En lavant le comptoir de la cantine qu'elle exploite dans le marché central de la capitale du Honduras, Mirna Gonzales raconte comment les militaires de son pays l'ont obligée à prendre des vacances. Ses premières en 21 ans.

Le matin du 28 juin, comme les 7,3 millions de citoyens du pays le plus pauvre d'Amérique centrale, la propriétaire du Comedor Lilian a appris que le président du pays, Manuel Zelaya, avait été arrêté dans la nuit puis expulsé au Costa Rica par l'armée.

Le coup d'État, premier du genre en Amérique latine depuis la fin de la guerre froide, allait être suivi d'un état de siège de plusieurs jours.

Habituée à travailler sept jours sur sept, 12 heures par jour, la grand-mère aux cheveux poivre et sel a fermé boutique pendant une semaine. Avec ses filles et sa petite-fille, elle s'est cloîtrée dans sa maison et a épié par la fenêtre les centaines de militaires qui ont quadrillé les rues de Tegucigalpa. «Il y avait beaucoup de tension dans l'air. On n'a pas eu de radio et de télévision pendant deux jours et les supermarchés étaient fermés», se rappelle-t-elle.
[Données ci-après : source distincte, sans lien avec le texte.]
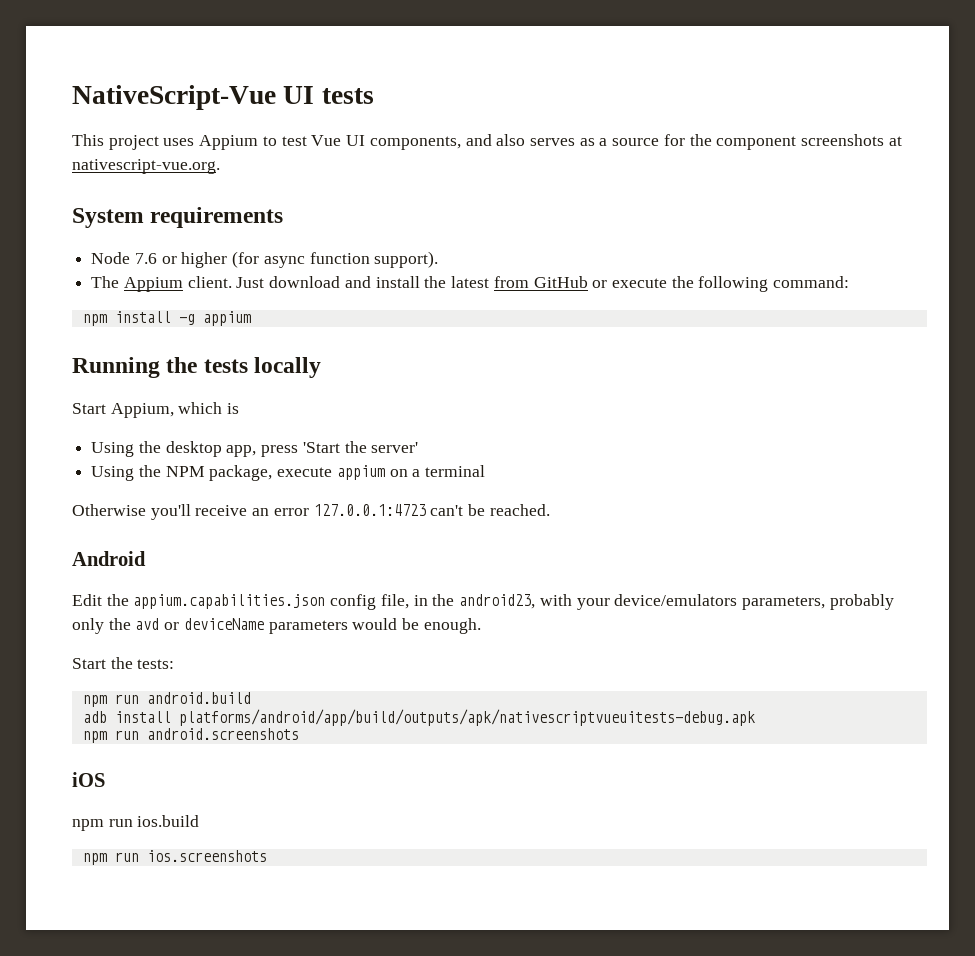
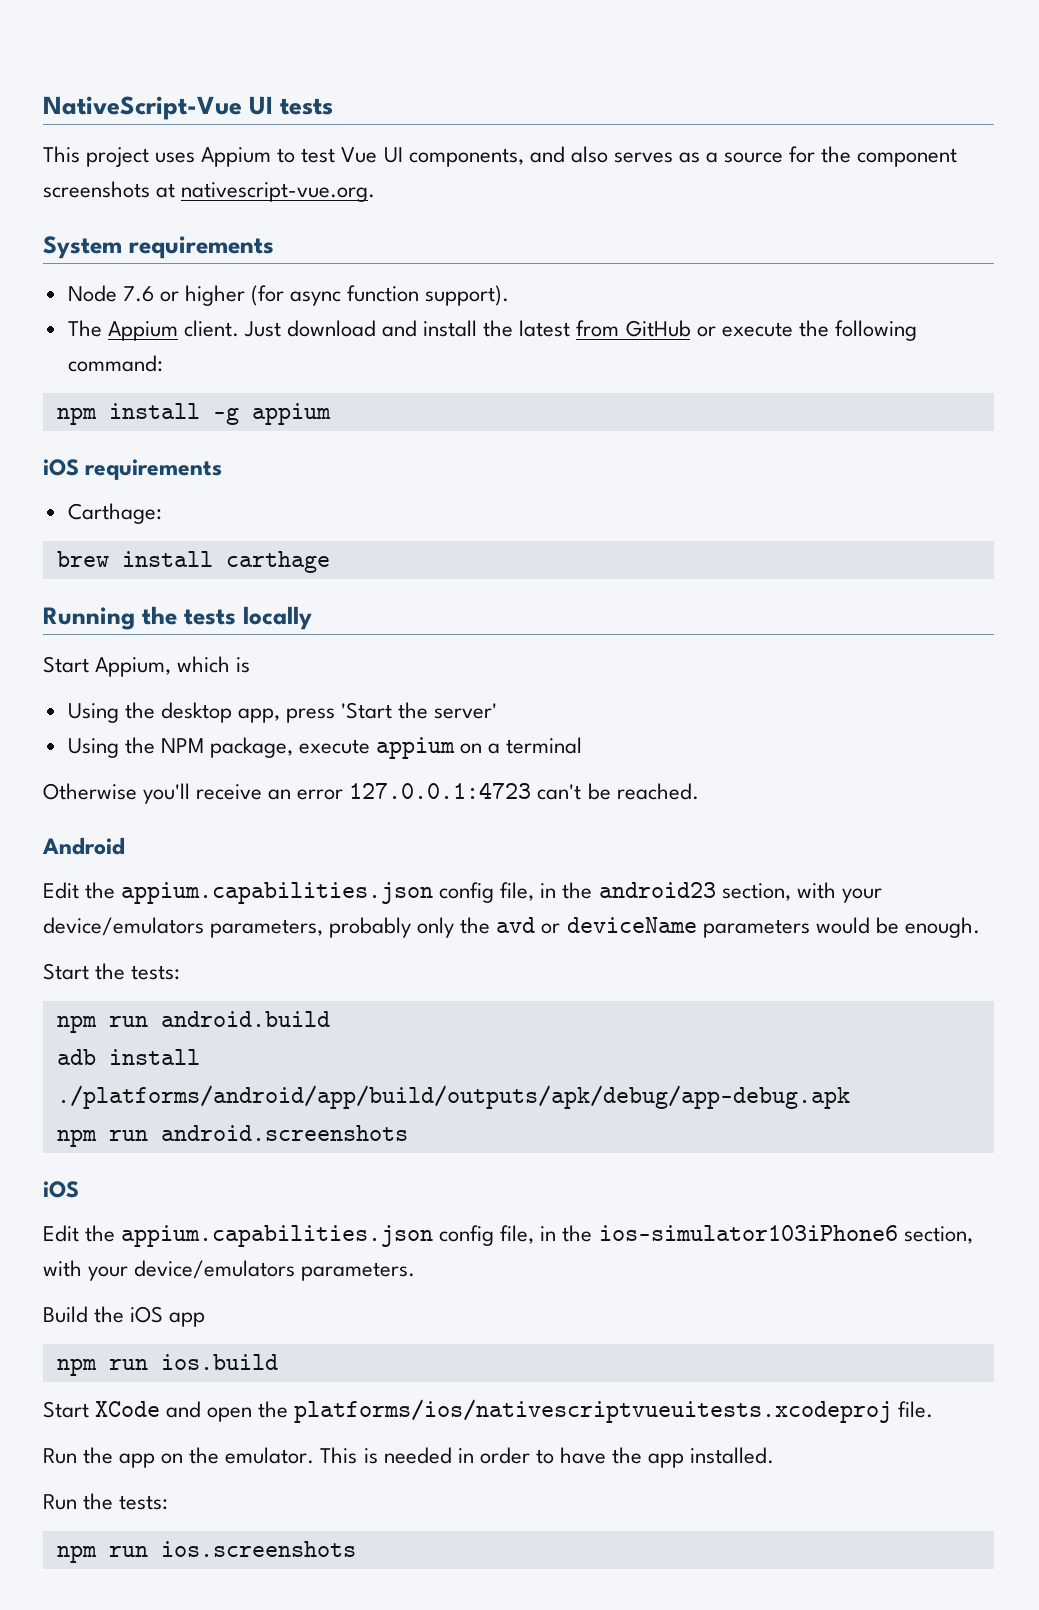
(251, 318) none -> [43,459,223,480] [67,503,162,524] [56,551,330,573] // iOS requirements // Carthage: // brew install carthage
[459,594,536,609] android23, -> [598,882,791,901] android23 section,
[178,709,755,726] platforms/android/app/build/outputs/apk/nativescriptvueuitests-debug.apk -> [56,1085,850,1109] ./platforms/android/app/build/outputs/apk/debug/app-debug.apk
[72,815,200,831] npm run ios.build -> [43,1225,973,1247] [43,1260,416,1281] [43,1306,206,1327] [56,1354,278,1376] [43,1399,934,1423] [43,1447,775,1468] [43,1493,169,1510] Edit the appium.capabilities.json config file, in the ios-simulator103iPhone6 section, with your device/emulators parameters. // Build the iOS app // npm run ios.build // Start XCode and open the platforms/ios/nativescriptvueuitests.xcodeproj file. // Run the app on the emulator. This is needed in order to have the app installed. // Run the tests:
Tout ça maintenant est histoire du passé, évalue Mme Gonzales en coupant un avocat. La vie a repris. Il y a moins de clients au marché qui viennent goûter ses mets traditionnels, mais des élections ont eu lieu dimanche dernier et le Honduras s'est donné un nouveau président, Porforio Lobo. Il doit prendre les rênes du pays en janvier.

Rejeté par les députés du Congrès hondurien, Manuel Zelaya a renoncé à l'idée de revenir au pouvoir, et les manifestations de ses supporters se font rares. «Vous savez ce que le coup d'État vient de démontrer? Si un président ne nous écoute pas, on va le mettre à la porte», conclut Mirna Gonzales.

Un fusil sur la tempe

Dans le bureau de Radio Globo, l'animateur Roni Martinez partage en partie l'opinion de la restauratrice. «C'est vrai, le coup au Honduras a prouvé qu'il est possible de se débarrasser d'un président, mais ce ne sont pas les Honduriens qui l'ont fait, c'est l'armée. Et l'armée peut recommencer si bon lui semble», dit le responsable du bulletin d'information de Radio Globo, réputée proche du camp de Zelaya.

Il a d'ailleurs été aux premières loges de la répression politique qui a suivi le coup d'État. Quelques heures seulement après que Zelaya eut été destitué, des militaires sont entrés dans le petit studio d'enregistrement. Roni Martinez s'est vite retrouvé ventre contre terre, un fusil sur la tempe. «Tout ce qu'on faisait, c'était de dire en ondes qu'un coup d'État venait de se produire», note-t-il. Cette version contredisait celle de l'armée, qui affirmait faire respecter une décision de la Cour suprême contre Zelaya.

Depuis le 28 juin, Radio Globo, qui diffuse tous les jours une entrevue avec le président déchu, a été fermée à répétition. De l'équipement lui a été subtilisé. Les employés ont été arrêtés, puis relâchés. Maintenant, par décret du Congrès, la radio ne peut plus inviter la population à la résistance.

Radio Globo n'a pas été la seule cible de la police et de l'armée depuis le coup. Affirmant chercher des armes illégales, les forces de l'ordre ont ratissé à peu près tous les médias et les organisations pro-Zelaya. «C'est un retour de 50 ans en arrière. Un retour aux dictatures latino-américaines», se désole Roni Martinez. À l'époque, un coup d'État n'attendait pas l'autre.

Comme ses concitoyens qui se sont opposés au renversement du président, Roni Martinez en veut aux pays qui ont reconnu le résultat de l'élection du 29 novembre, organisée par les responsables du coup. Le Costa Rica, la Colombie et le Panama sont du nombre. «Tous les leaders de l'Amérique latine qui ont donné leur assentiment au coup ont probablement signé leur suicide politique», soupire le journaliste.

Quelques leaders latino-américains craignent eux aussi que le coup hondurien ne provoque un effet domino dans la région. Du Brésil, le président Iñacio Lula da Silva a émis un avertissement: «Si les choses restent comme elles sont au Honduras, la démocratie sera à risque partout en Amérique latine et centrale.»